# Garmin 93sv - no arches just blobs



## sala0288 (Oct 26, 2009)

Anybody know why my 2d looks like this? Fairly similar in either 200 or chirp. It’s on my jon boat so I can only go 3mph (need a bigger transom tm). Would that be why? Image just looks bad.










Sent from my iPhone using Tapatalk


----------



## joekacz (Sep 11, 2013)

Just a guess but you’re only in 5’ of water and the cone is very narrow at that point and the signal bounce is pretty quick not allowing a arch to form…looks like my screen at 20mph …I don’t think anything is wrong…but it’s only a guess


----------



## Rodbuster (Apr 14, 2004)

You will not get archs in shallow water unless to have a super wide cone angle.


----------



## sala0288 (Oct 26, 2009)

awesome thanks guys


----------



## walleyechaser (Apr 13, 2004)

It is my understanding that if you run a transducer out of water for a time it will fail.

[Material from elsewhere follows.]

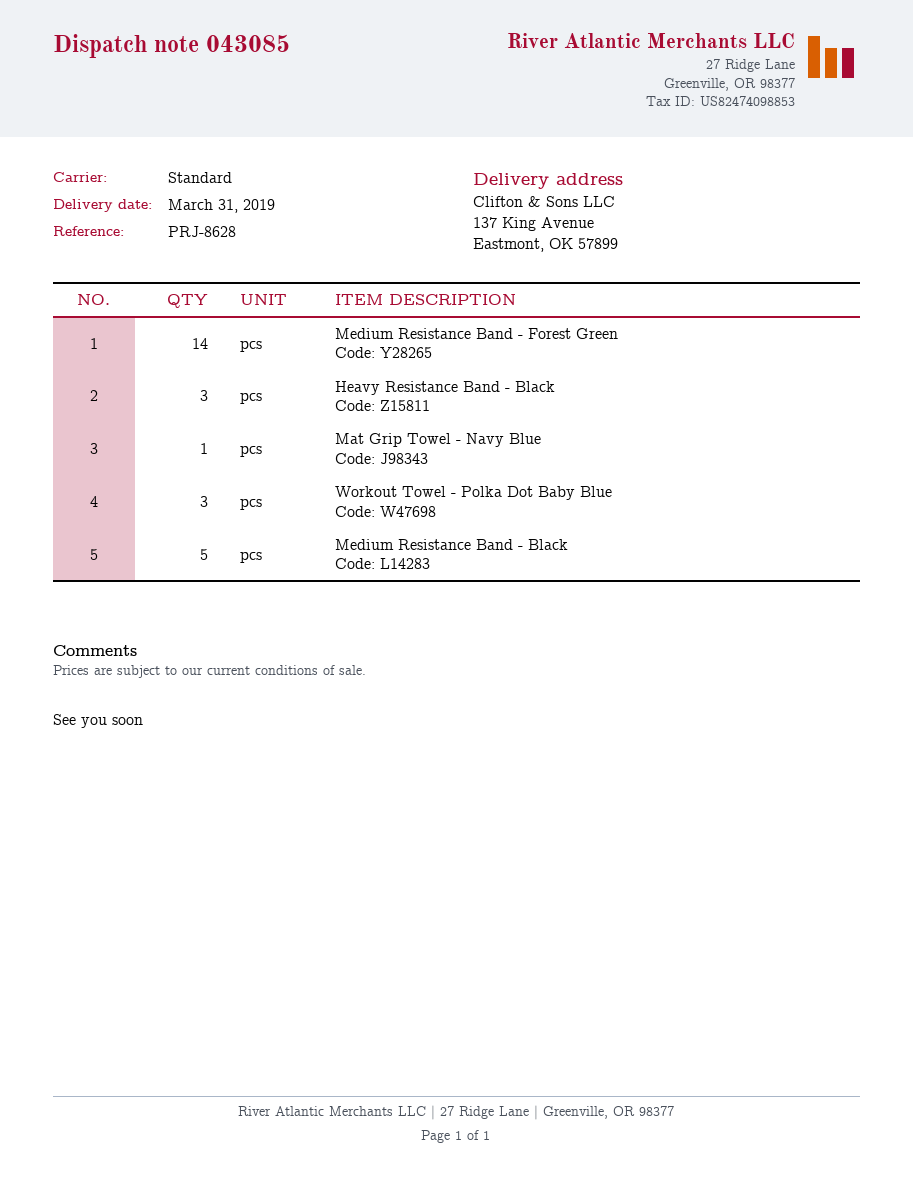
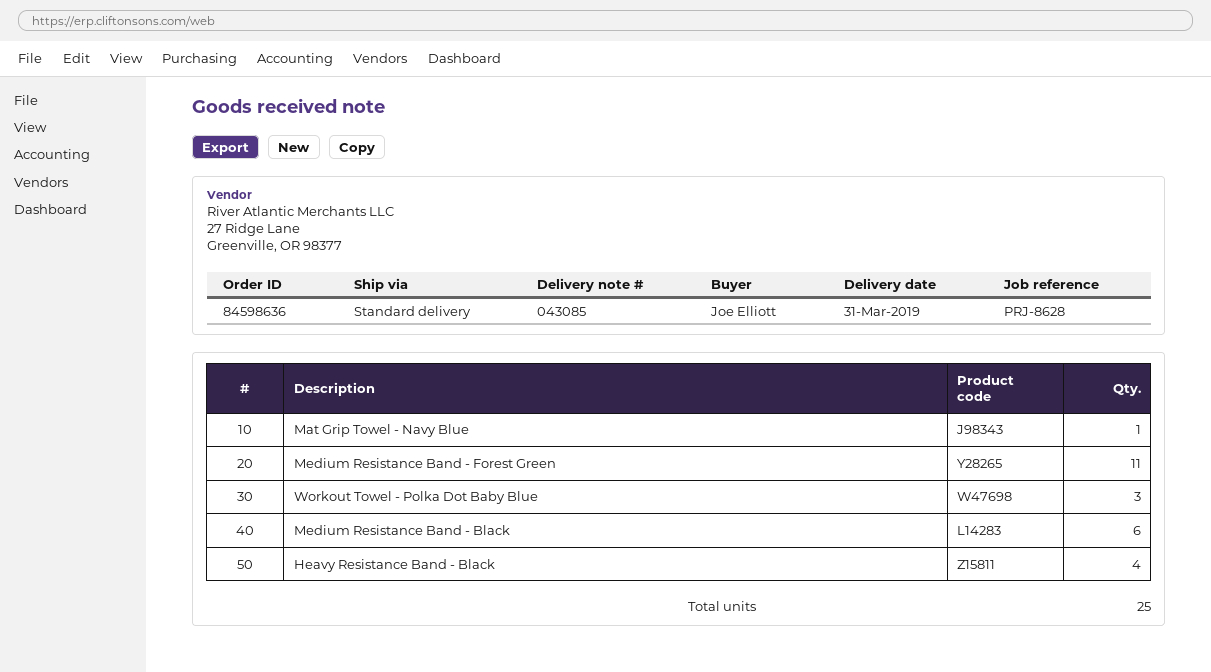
Medium Resistance Band - Forest Green: 14 -> 11
Heavy Resistance Band - Black: 3 -> 4
Medium Resistance Band - Black: 5 -> 6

I have not been able to find out the time frame yet that the transducer will overheat and fail. They recommend setting up the unit with the transducer power shut off. Then you can play with the settings all you want and it will retain the settings when you turn the power back on to the transducer.
You have to look in the manual for your system to determine the settings.


----------